The 39 Steps – Sauver l’âme d’Hannay

19/10/2018

Cela fait des années que je vois ce jeu dans différents bundles. Il est recensé dans pas moins de dix-neuf d’entre eux, ce qui doit approcher du record. Je me l’étais toujours figuré comme un jeu d’aventure sans grand intérêt, dont personne ne parlait et que tout le monde souhaitait échanger ou donner, ce qui était aussi mon cas. Dans mon esprit, il a clairement souffert de ce statut accordé par cette omniprésence lors de l’explosion des bundles. C’est vraiment sur un coup de tête que je l’ai ajouté à mon compte. Et aussi parce que j’étais persuadé que personne n’en voudrait.

Présenté comme un jeu d’aventure, voire même un Point&Click sur sa page Steam, je me dois d’être plus nuancé. Autant le dire d’emblée : il s’agit d’un visual novel sans aucun choix de dialogue ou d’action à accomplir. La seule subtilité, c’est que lorsque vous avez plusieurs éléments sur lesquels vous pouvez cliquer, assurez-vous de le faire dans l’ordre ou vous pourriez manquer des succès. Et quelques détails de l’histoire.

Chéri, je suis rent… oh, t’as encore tout sali le salon !

Donc installez-vous confortablement parce que vous allez appuyer sur le mulot. Un peu trop souvent d’ailleurs. Quitte à regarder une histoire, j’aurais préféré ne rien avoir à faire du tout ; là je n’ai que trop conscience de ma situation : je ne suis là que pour cliquer en boucle. Alors oui, il y a bien ces moments chiants de QTE, où il faut réaliser des formes en bougeant la souris. La conséquence pour moi, c’est qu’il fallait que je me redresse pour atteindre le tapis de souris et faire les mouvements. Prodigieusement inutile.

Je me rends bien compte qu’avec tout ça, vous vous demandez l’intérêt du bestiau. C’est évidemment son scénario, comme pour ABC Murders. The 39 Steps est l’adaptation du roman éponyme de John Buchan, une véritable légende qui fut avocat, écrivain, homme politique et gouverneur du Québec. C’est également la première aventure de Richard Hannay qui sera par la suite le héros de quatre autres ouvrages. De l’ancien (The 39 Steps date de 1915 tout de même) mais du maitrisé, qui sera adapté par Hitchcock au cinéma.
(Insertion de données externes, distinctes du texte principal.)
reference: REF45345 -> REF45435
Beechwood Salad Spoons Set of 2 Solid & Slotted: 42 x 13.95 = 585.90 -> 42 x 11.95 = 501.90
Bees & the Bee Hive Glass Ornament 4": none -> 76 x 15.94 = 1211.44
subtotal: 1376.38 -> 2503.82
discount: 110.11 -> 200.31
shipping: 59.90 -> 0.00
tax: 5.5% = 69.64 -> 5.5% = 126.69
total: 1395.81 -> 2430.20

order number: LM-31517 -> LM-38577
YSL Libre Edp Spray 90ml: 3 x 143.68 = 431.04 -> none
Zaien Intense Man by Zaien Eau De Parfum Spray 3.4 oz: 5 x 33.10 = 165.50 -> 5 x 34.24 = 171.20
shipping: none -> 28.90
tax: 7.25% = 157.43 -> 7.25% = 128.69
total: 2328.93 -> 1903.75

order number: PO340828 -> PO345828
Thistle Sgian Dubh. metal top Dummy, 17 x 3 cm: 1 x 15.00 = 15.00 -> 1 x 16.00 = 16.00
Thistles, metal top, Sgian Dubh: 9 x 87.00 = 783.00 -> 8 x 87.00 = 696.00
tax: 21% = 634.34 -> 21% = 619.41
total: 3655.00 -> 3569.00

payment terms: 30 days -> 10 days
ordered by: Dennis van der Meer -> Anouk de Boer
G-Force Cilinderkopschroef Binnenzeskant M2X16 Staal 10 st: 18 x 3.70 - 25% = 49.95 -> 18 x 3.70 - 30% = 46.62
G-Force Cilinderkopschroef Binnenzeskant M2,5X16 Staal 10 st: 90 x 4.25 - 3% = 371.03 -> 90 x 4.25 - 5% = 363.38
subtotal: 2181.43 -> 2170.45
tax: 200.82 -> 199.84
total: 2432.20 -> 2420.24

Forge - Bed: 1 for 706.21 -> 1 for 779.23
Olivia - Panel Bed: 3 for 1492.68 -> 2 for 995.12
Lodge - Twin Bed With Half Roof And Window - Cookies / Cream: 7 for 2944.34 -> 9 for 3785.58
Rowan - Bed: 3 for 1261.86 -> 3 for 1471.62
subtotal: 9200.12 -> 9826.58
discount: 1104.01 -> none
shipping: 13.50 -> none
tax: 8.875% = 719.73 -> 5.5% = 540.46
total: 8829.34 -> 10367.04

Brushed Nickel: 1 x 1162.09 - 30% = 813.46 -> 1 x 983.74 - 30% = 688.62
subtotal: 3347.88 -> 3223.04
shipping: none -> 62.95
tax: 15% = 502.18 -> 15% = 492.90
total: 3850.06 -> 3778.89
Il aurait été dommage de saloper un tel matériau, on peut donc saluer The Story Mechanics (le studio est devenu depuis The Secret Experiment et a sorti Beckett) qui n’en a pas fait n’importe quoi ; l’histoire est racontée avec un rythme mesuré, parfois trop mou mais dans une ambiance toute british de qualité. Les illustrations sont pour la plupart réussies, la musique est assez discrète et les doublages sont très agréables avec ces accents (notamment écossais) et cet argot suranné. Le seul problème de la technique demeure donc les « interactions » qui viennent casser la fluidité de la narration.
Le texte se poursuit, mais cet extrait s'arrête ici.